Please write out all the entries exactly, without the pictures.

________________________

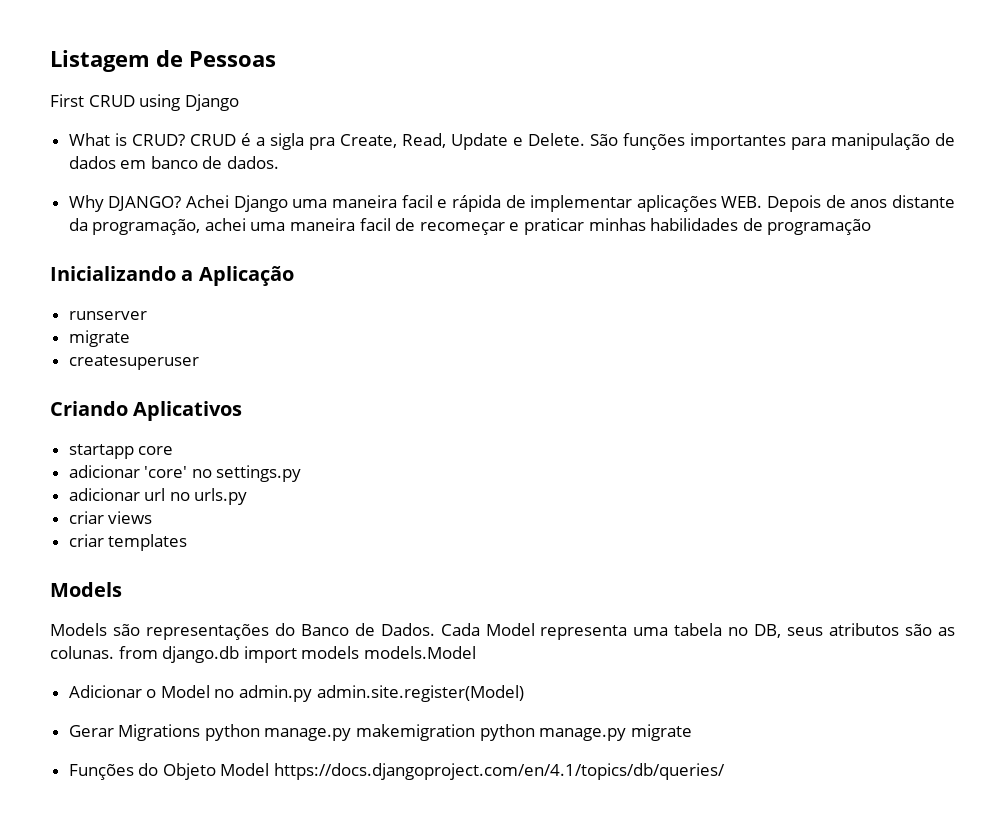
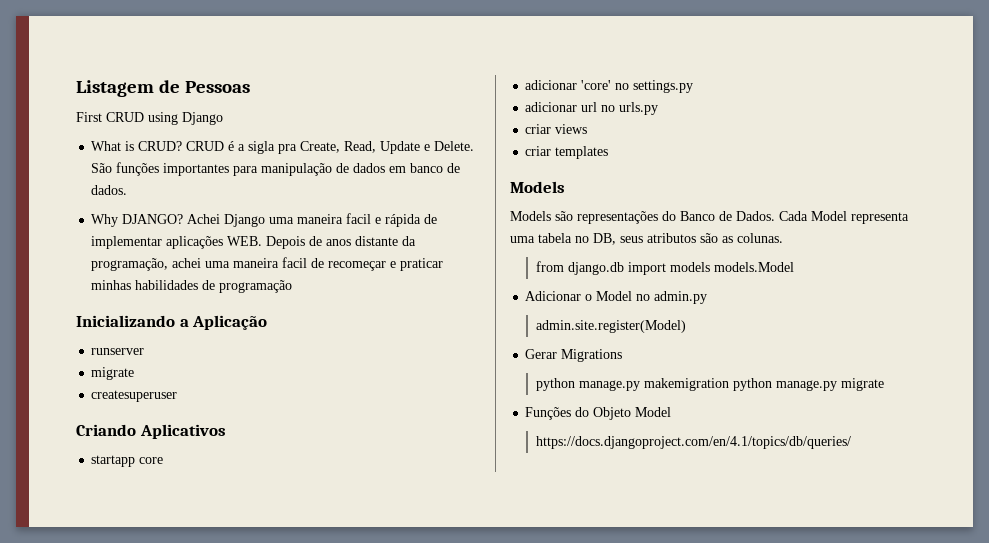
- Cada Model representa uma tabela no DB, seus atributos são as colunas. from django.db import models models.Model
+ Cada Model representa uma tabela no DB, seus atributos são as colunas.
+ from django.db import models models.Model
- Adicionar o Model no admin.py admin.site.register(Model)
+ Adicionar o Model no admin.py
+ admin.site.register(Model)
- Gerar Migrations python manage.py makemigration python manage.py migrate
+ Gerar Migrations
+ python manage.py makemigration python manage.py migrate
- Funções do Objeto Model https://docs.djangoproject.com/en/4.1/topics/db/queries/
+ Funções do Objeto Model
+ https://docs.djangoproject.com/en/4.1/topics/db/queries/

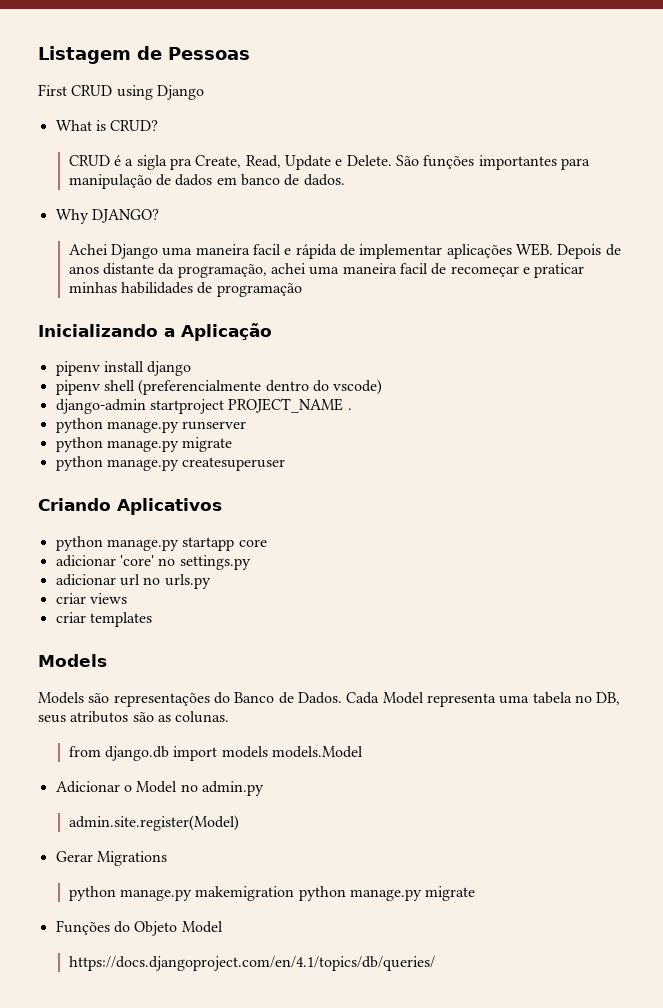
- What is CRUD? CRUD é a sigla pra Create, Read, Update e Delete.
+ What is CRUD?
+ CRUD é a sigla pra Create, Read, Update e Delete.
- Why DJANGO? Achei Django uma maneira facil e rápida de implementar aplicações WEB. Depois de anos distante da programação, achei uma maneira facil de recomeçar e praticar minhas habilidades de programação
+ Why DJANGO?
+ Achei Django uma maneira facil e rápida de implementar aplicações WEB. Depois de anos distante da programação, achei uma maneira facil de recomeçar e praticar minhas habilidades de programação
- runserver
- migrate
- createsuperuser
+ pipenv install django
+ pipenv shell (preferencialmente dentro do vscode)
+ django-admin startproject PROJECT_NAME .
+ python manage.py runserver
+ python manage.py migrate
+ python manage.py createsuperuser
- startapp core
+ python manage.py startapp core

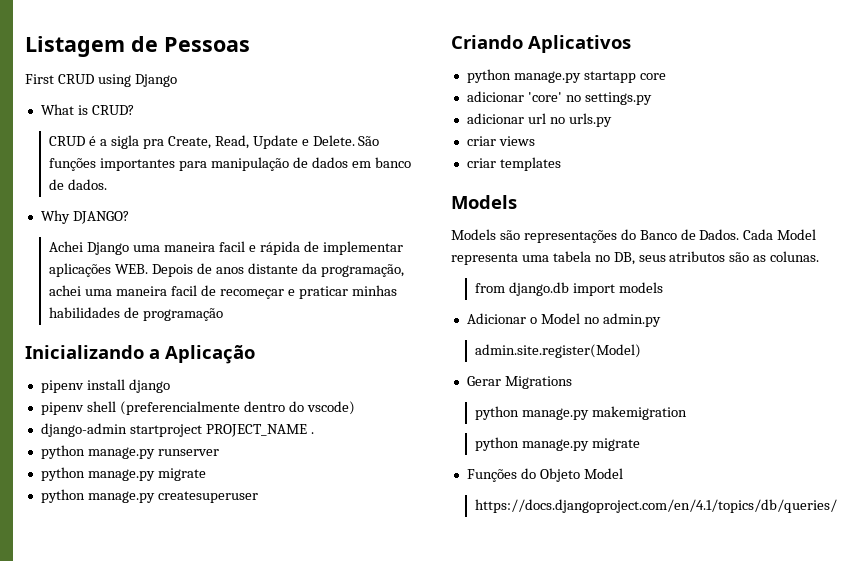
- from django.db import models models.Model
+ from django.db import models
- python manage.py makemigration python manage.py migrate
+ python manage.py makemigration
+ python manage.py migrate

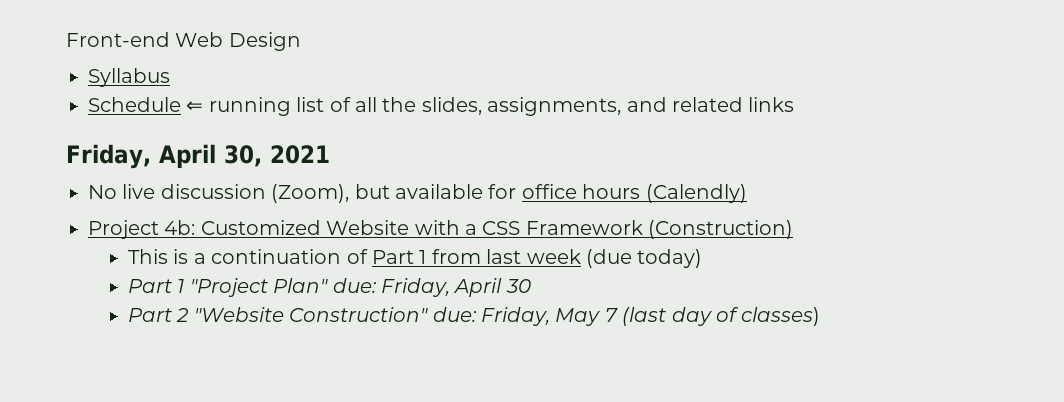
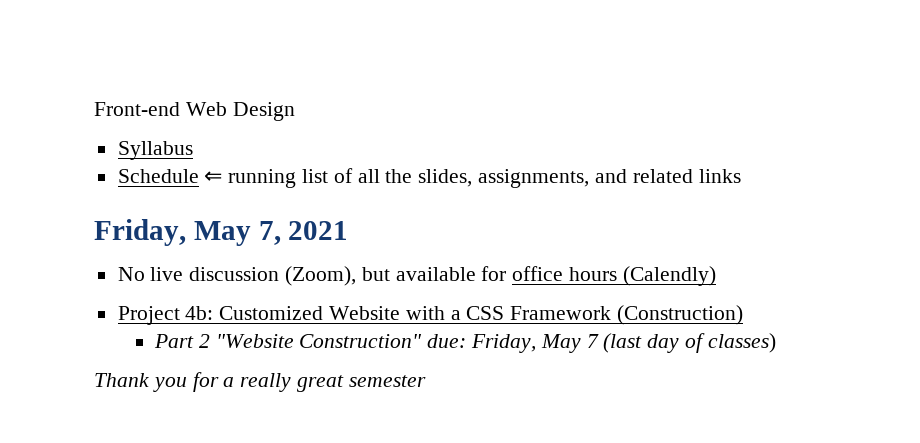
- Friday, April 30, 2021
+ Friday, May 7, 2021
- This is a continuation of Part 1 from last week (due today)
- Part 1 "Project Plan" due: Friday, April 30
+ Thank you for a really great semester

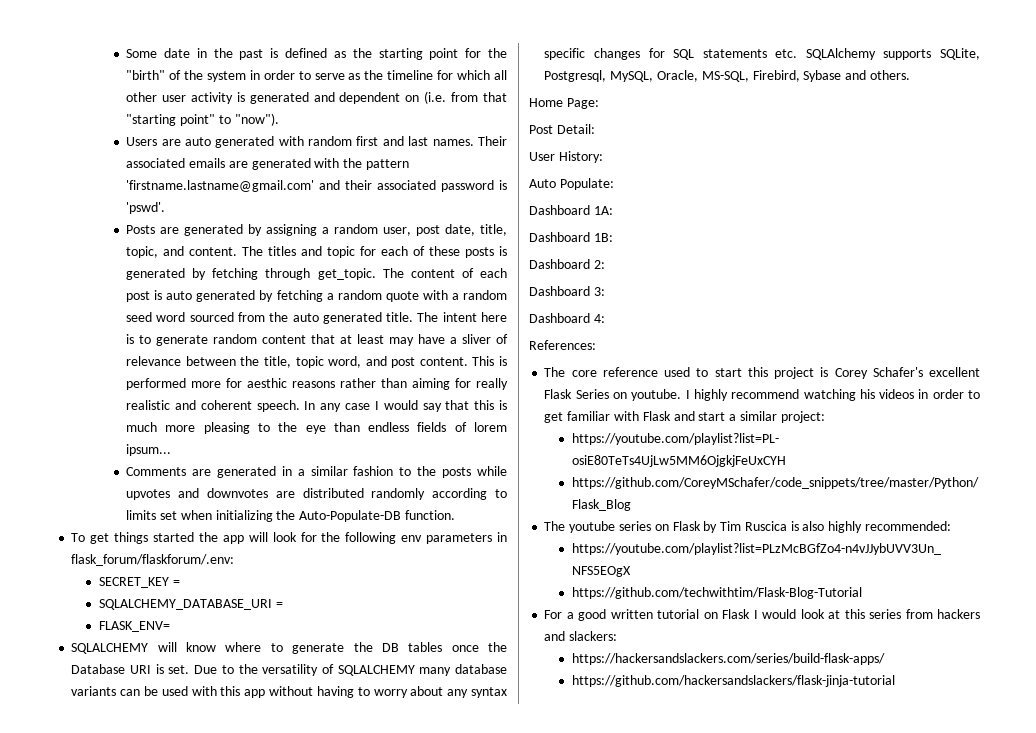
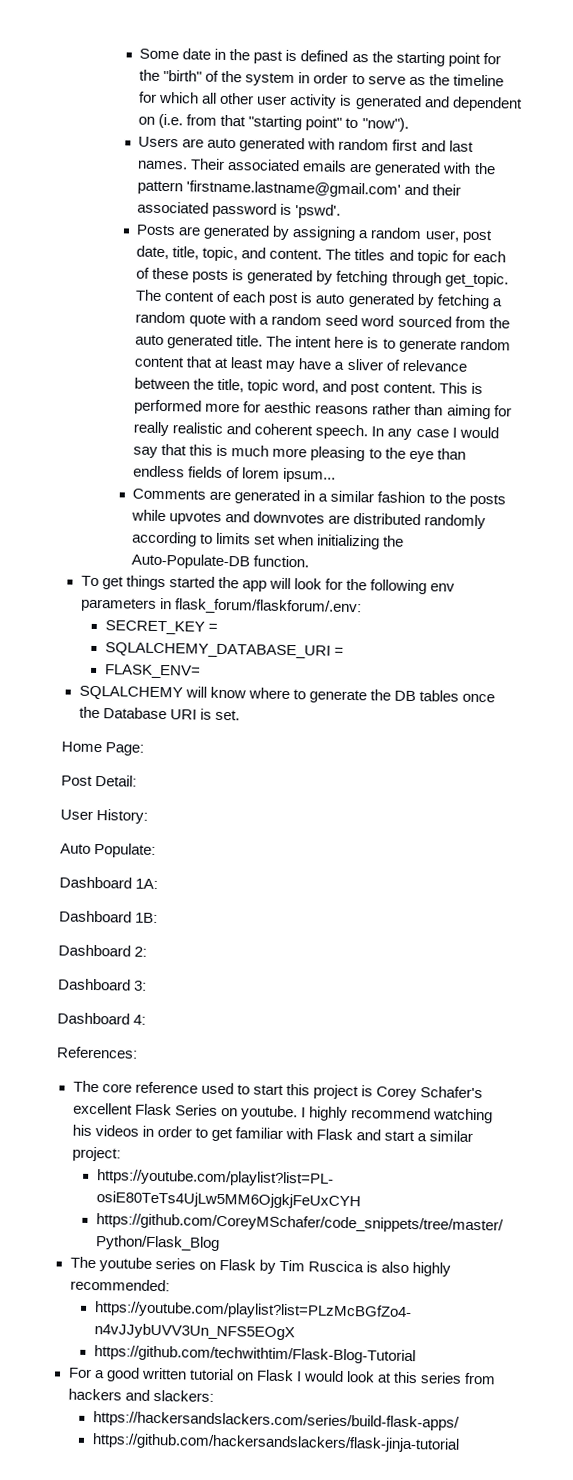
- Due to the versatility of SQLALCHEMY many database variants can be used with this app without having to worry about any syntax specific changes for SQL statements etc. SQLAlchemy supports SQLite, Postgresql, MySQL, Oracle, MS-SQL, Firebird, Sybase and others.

________________________

§ **Finished exercise**:
- Cada Model representa uma tabela no DB, seus atributos são as colunas. from django.db import models models.Model
+ Cada Model representa uma tabela no DB, seus atributos são as colunas.
+ from django.db import models models.Model
- Adicionar o Model no admin.py admin.site.register(Model)
+ Adicionar o Model no admin.py
+ admin.site.register(Model)
- Gerar Migrations python manage.py makemigration python manage.py migrate
+ Gerar Migrations
+ python manage.py makemigration python manage.py migrate
- Funções do Objeto Model https://docs.djangoproject.com/en/4.1/topics/db/queries/
+ Funções do Objeto Model
+ https://docs.djangoproject.com/en/4.1/topics/db/queries/

- What is CRUD? CRUD é a sigla pra Create, Read, Update e Delete.
+ What is CRUD?
+ CRUD é a sigla pra Create, Read, Update e Delete.
- Why DJANGO? Achei Django uma maneira facil e rápida de implementar aplicações WEB. Depois de anos distante da programação, achei uma maneira facil de recomeçar e praticar minhas habilidades de programação
+ Why DJANGO?
+ Achei Django uma maneira facil e rápida de implementar aplicações WEB. Depois de anos distante da programação, achei uma maneira facil de recomeçar e praticar minhas habilidades de programação
- runserver
- migrate
- createsuperuser
+ pipenv install django
+ pipenv shell (preferencialmente dentro do vscode)
+ django-admin startproject PROJECT_NAME .
+ python manage.py runserver
+ python manage.py migrate
+ python manage.py createsuperuser
- startapp core
+ python manage.py startapp core

- from django.db import models models.Model
+ from django.db import models
- python manage.py makemigration python manage.py migrate
+ python manage.py makemigration
+ python manage.py migrate

- Friday, April 30, 2021
+ Friday, May 7, 2021
- This is a continuation of Part 1 from last week (due today)
- Part 1 "Project Plan" due: Friday, April 30
+ Thank you for a really great semester

- Due to the versatility of SQLALCHEMY many database variants can be used with this app without having to worry about any syntax specific changes for SQL statements etc. SQLAlchemy supports SQLite, Postgresql, MySQL, Oracle, MS-SQL, Firebird, Sybase and others.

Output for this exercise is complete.